I don’t really have one favourite — my taste runs more as a texture than a monument. What I find myself returning to sits between two registers: cozy, healing worlds (Animal Crossing, Stardew Valley) and high-tech, speculative ones (Blade Runner, Cyberpunk 2077, The Witcher, classic sci-fi like Gattaca and The Thirteenth Floor). The visual cultures I love — dreamcore, Y2K, Frutiger Aero, cyberpunk — share that same tension: nostalgic and futuristic at once, all asking what technology feels like emotionally. Hā lives in the same tension — a project that wants to be quieter than technology usually allows it to be, while still using it.
What goals and aspirations do you have for the future?
In the immediate term, my goal is to take Hā beyond the master’s capstone — to test the system with real users from the populations it is designed for (anxious or culturally underrepresented users, older adults with limited mobility), to extend the cultural-artwork layer through co-design with Māori artists and other communities, and to complete the desktop and VR tiers that the current mobile baseline points toward.
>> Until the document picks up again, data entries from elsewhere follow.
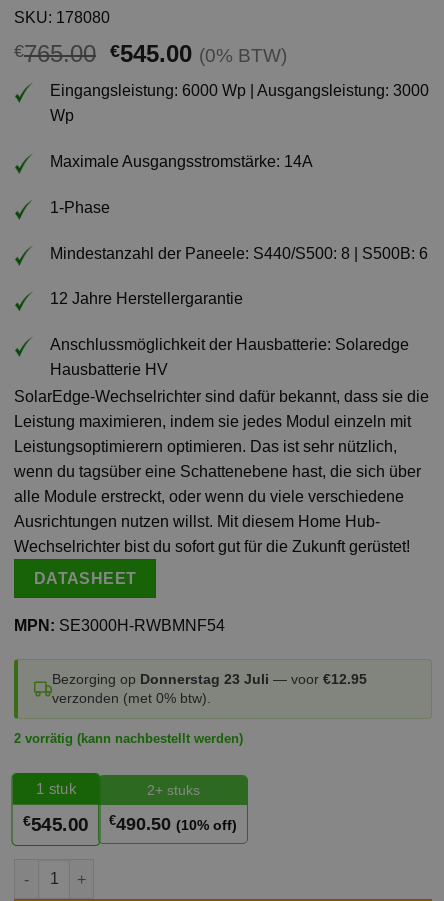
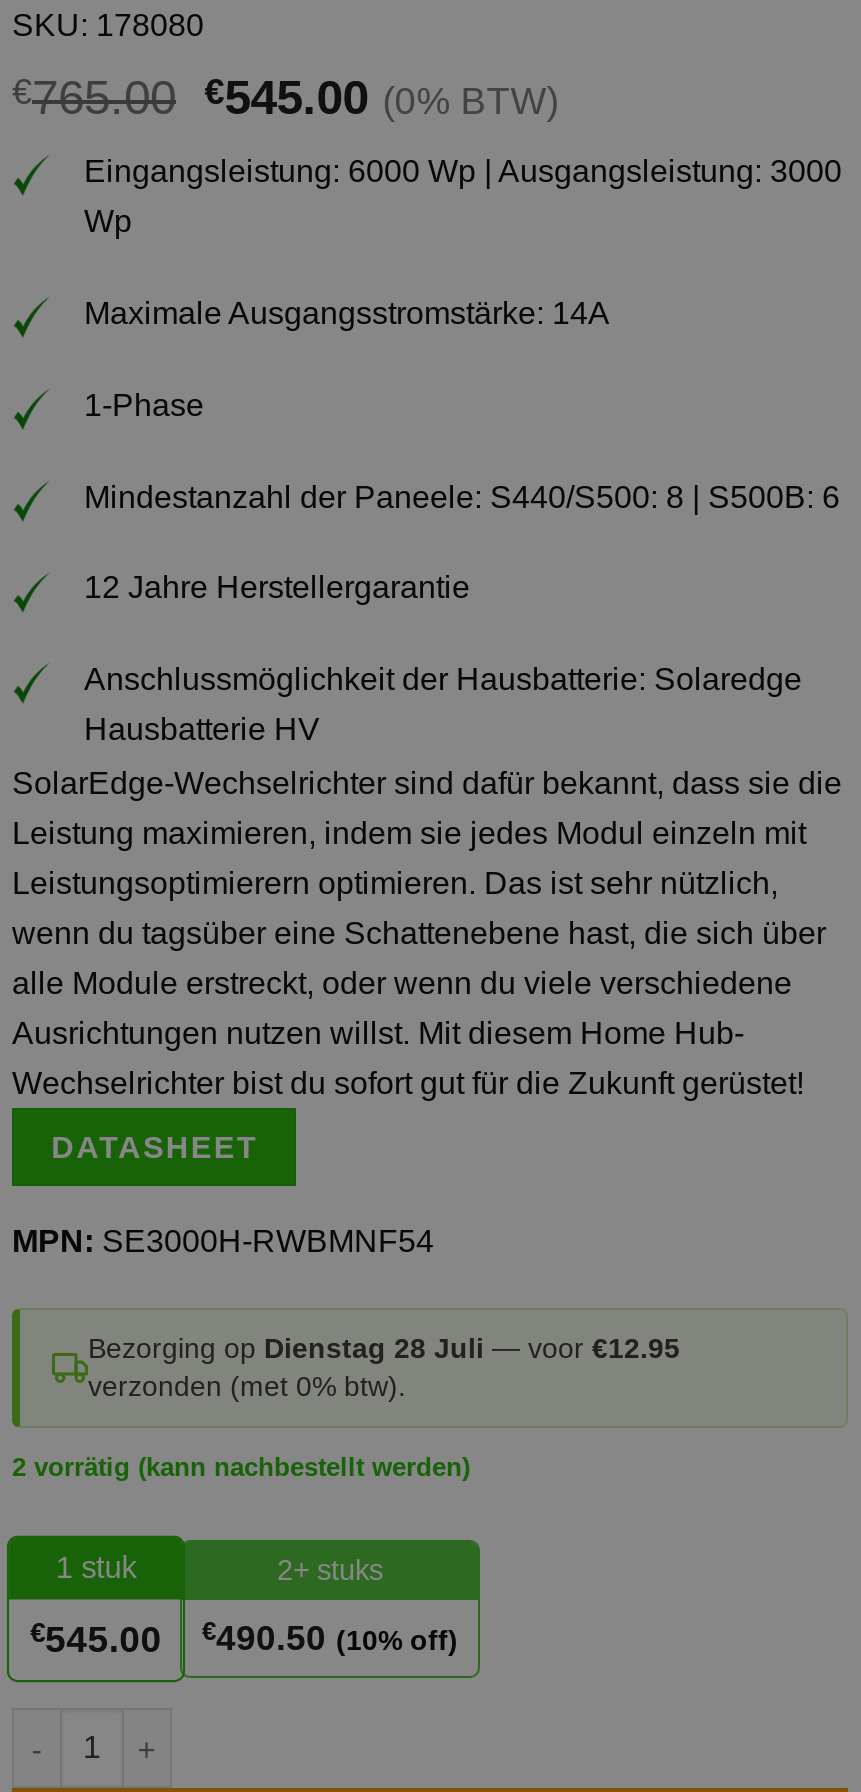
- Bezorging op Donnerstag 23 Juli — voor €12.95
+ Bezorging op Dienstag 28 Juli — voor €12.95
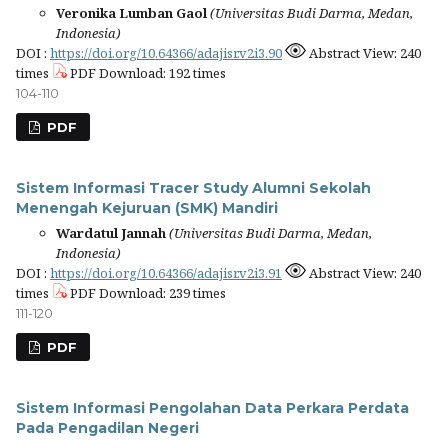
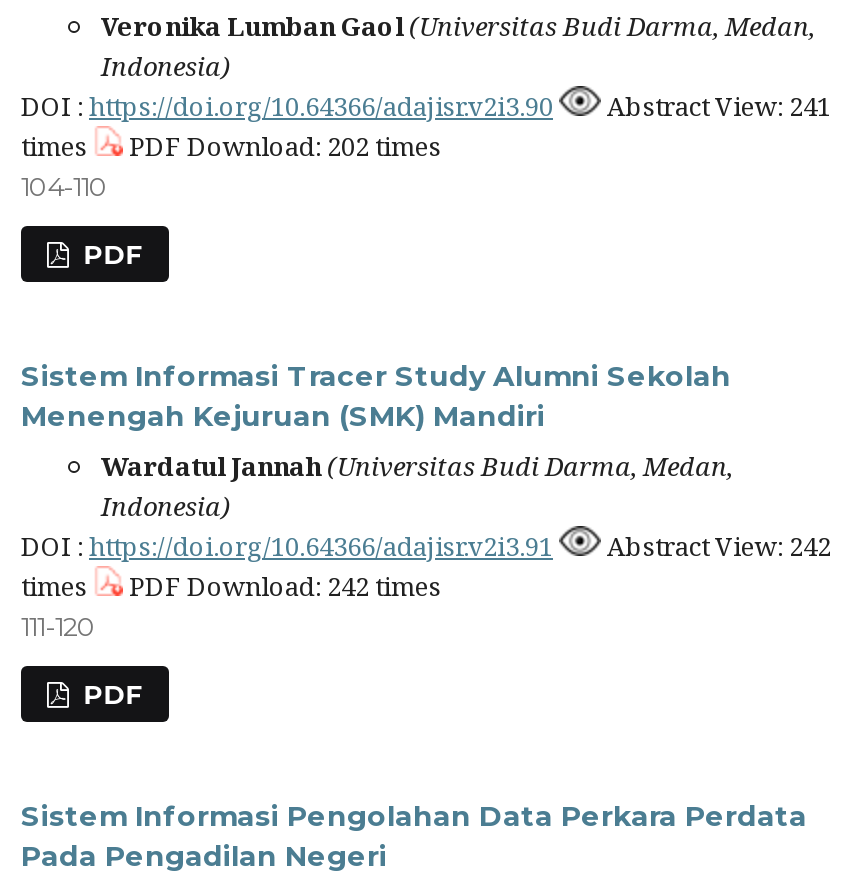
- Abstract View: 240
+ Abstract View: 241

- PDF Download: 192 times
+ PDF Download: 202 times

- Abstract View: 240
+ Abstract View: 242

- PDF Download: 239 times
+ PDF Download: 242 times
Looking further, I’m hoping to move into doctoral research. The questions Hā has started to surface — about positionality, accessibility, and how cultural art can be the interface of wellbeing technology rather than its decoration — feel like they want a longer engagement than a one-year capstone can give them. I’m drawn to contributing to HCI research that takes the body, culture, and emotional experience seriously, particularly for users that current digital health systems still tend to make invisible.
More broadly, I want to keep making work that takes a stance — work that argues for something about how people deserve to be treated by technology, rather than work that merely functions well. The thing that has stayed at the centre of why I make — editing, designing, writing — is the wish to create something that produces emotional resonance in another person. That is what I want to keep at the centre of whatever design I do next.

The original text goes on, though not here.